◆ Material to process ◆
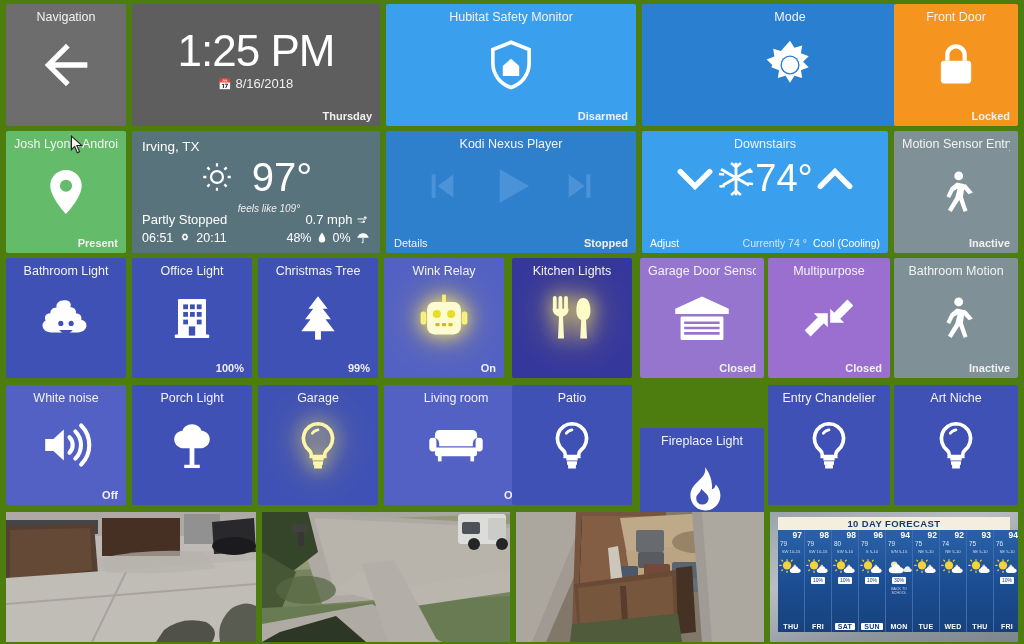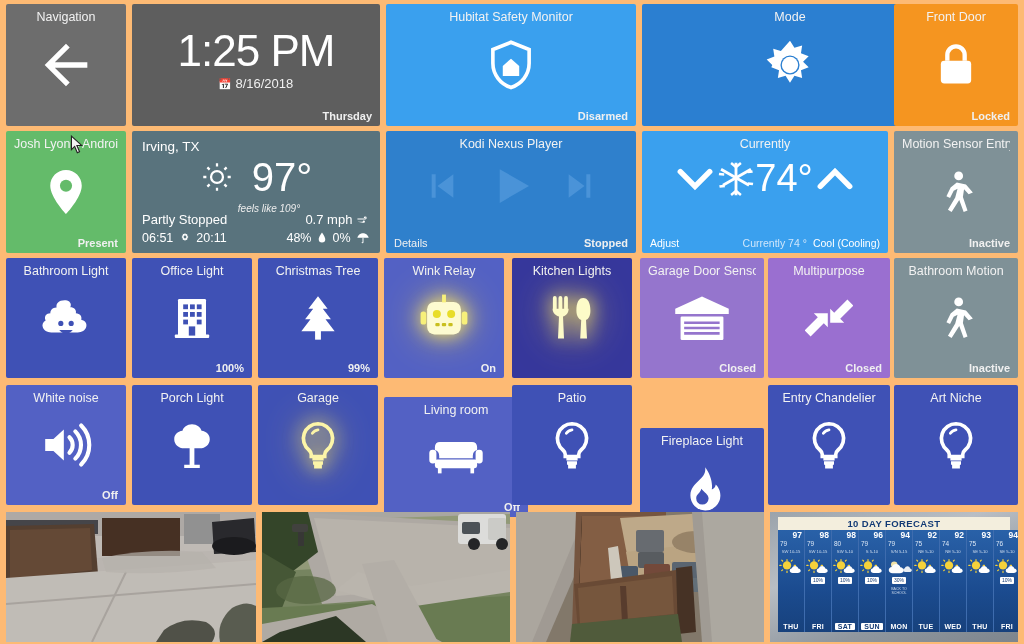--- a/index.html
+++ b/index.html
@@ -9,7 +9,7 @@
     font-family: "Liberation Sans", sans-serif;
     overflow: hidden;
   }
-  .dash { position: relative; width: 1024px; height: 644px; background: #fdba74; }
+  .dash { position: relative; width: 1024px; height: 644px; background: #4d7c0f; }
 
   .tile {
     position: absolute;

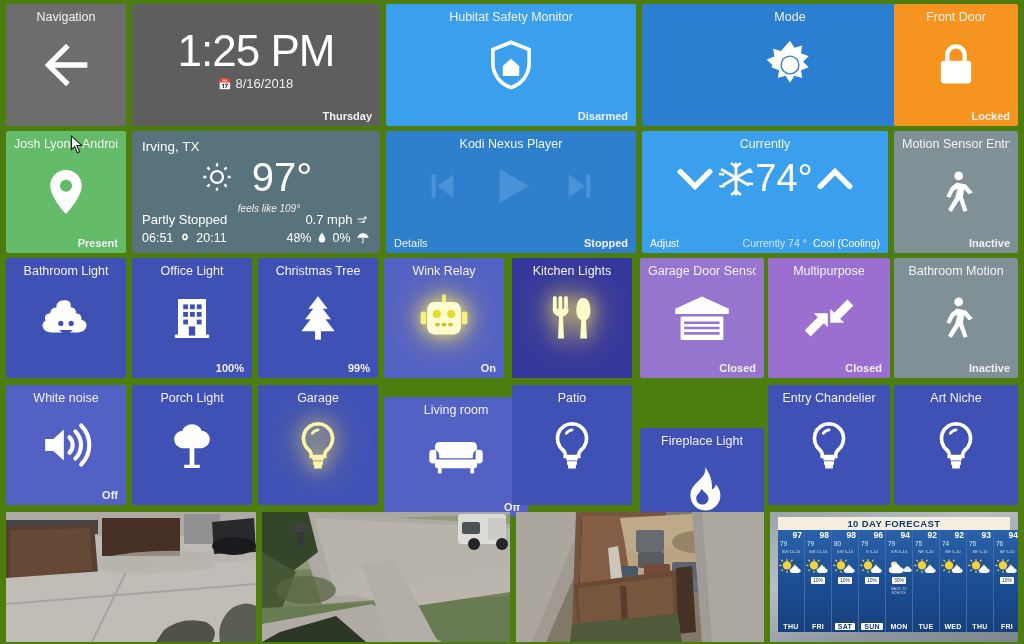--- a/index.html
+++ b/index.html
@@ -265,7 +265,7 @@
   </div>
 
   <div class="tile c-blue-lt" style="left:642px;top:131px;width:246px;height:122px;">
-    <div class="t-title">Currently</div>
+    <div class="t-title">Downstairs</div>
     <div class="thermo">
       <svg width="44" height="30" viewBox="0 0 24 16" fill="none" stroke="#fff" stroke-width="3" stroke-linecap="round">
         <path d="M4 4l8 8 8-8"></path>

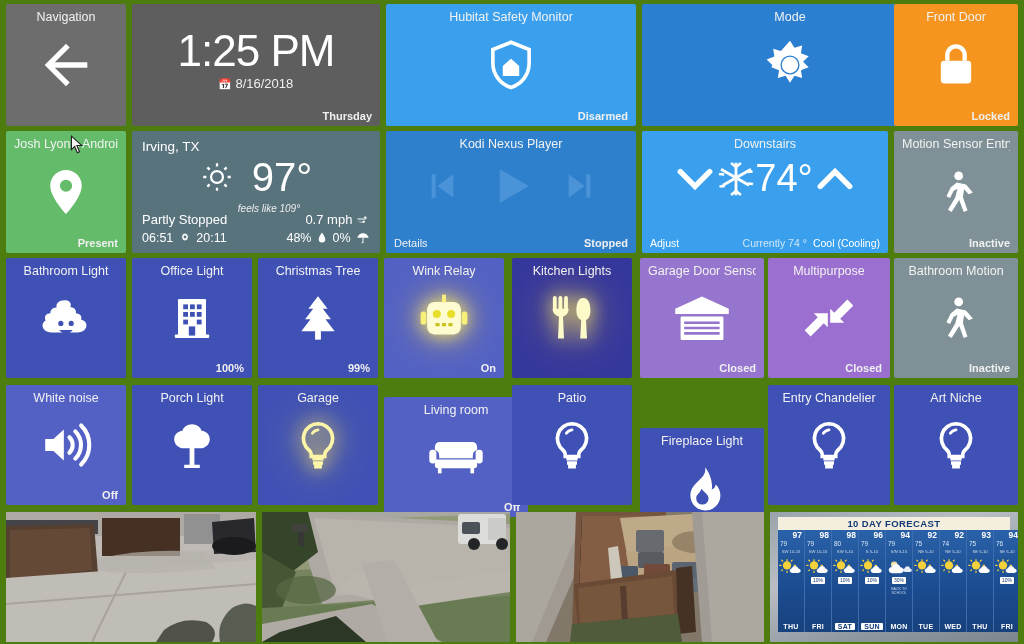--- a/index.html
+++ b/index.html
@@ -453,7 +453,7 @@
     <div class="t-status"></div>
   </div>
 
-  <div class="tile c-indigo-lt" style="left:384px;top:385px;width:144px;height:120px;margin-top:12px;">
+  <div class="tile c-indigo-lt" style="left:384px;top:385px;width:144px;height:120px;">
     <div class="t-title">Living room</div>
     <div class="t-icon">
       <svg width="56" height="44" viewBox="0 0 26 20" fill="#fff">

◆ To do ◆
A faithful transcription of the material, with no pictures, is the expected result.

◆ Solution to this task ◆
--- a/index.html
+++ b/index.html
@@ -9,7 +9,7 @@
     font-family: "Liberation Sans", sans-serif;
     overflow: hidden;
   }
-  .dash { position: relative; width: 1024px; height: 644px; background: #fdba74; }
+  .dash { position: relative; width: 1024px; height: 644px; background: #4d7c0f; }
 
   .tile {
     position: absolute;

--- a/index.html
+++ b/index.html
@@ -265,7 +265,7 @@
   </div>
 
   <div class="tile c-blue-lt" style="left:642px;top:131px;width:246px;height:122px;">
-    <div class="t-title">Currently</div>
+    <div class="t-title">Downstairs</div>
     <div class="thermo">
       <svg width="44" height="30" viewBox="0 0 24 16" fill="none" stroke="#fff" stroke-width="3" stroke-linecap="round">
         <path d="M4 4l8 8 8-8"></path>

--- a/index.html
+++ b/index.html
@@ -453,7 +453,7 @@
     <div class="t-status"></div>
   </div>
 
-  <div class="tile c-indigo-lt" style="left:384px;top:385px;width:144px;height:120px;margin-top:12px;">
+  <div class="tile c-indigo-lt" style="left:384px;top:385px;width:144px;height:120px;">
     <div class="t-title">Living room</div>
     <div class="t-icon">
       <svg width="56" height="44" viewBox="0 0 26 20" fill="#fff">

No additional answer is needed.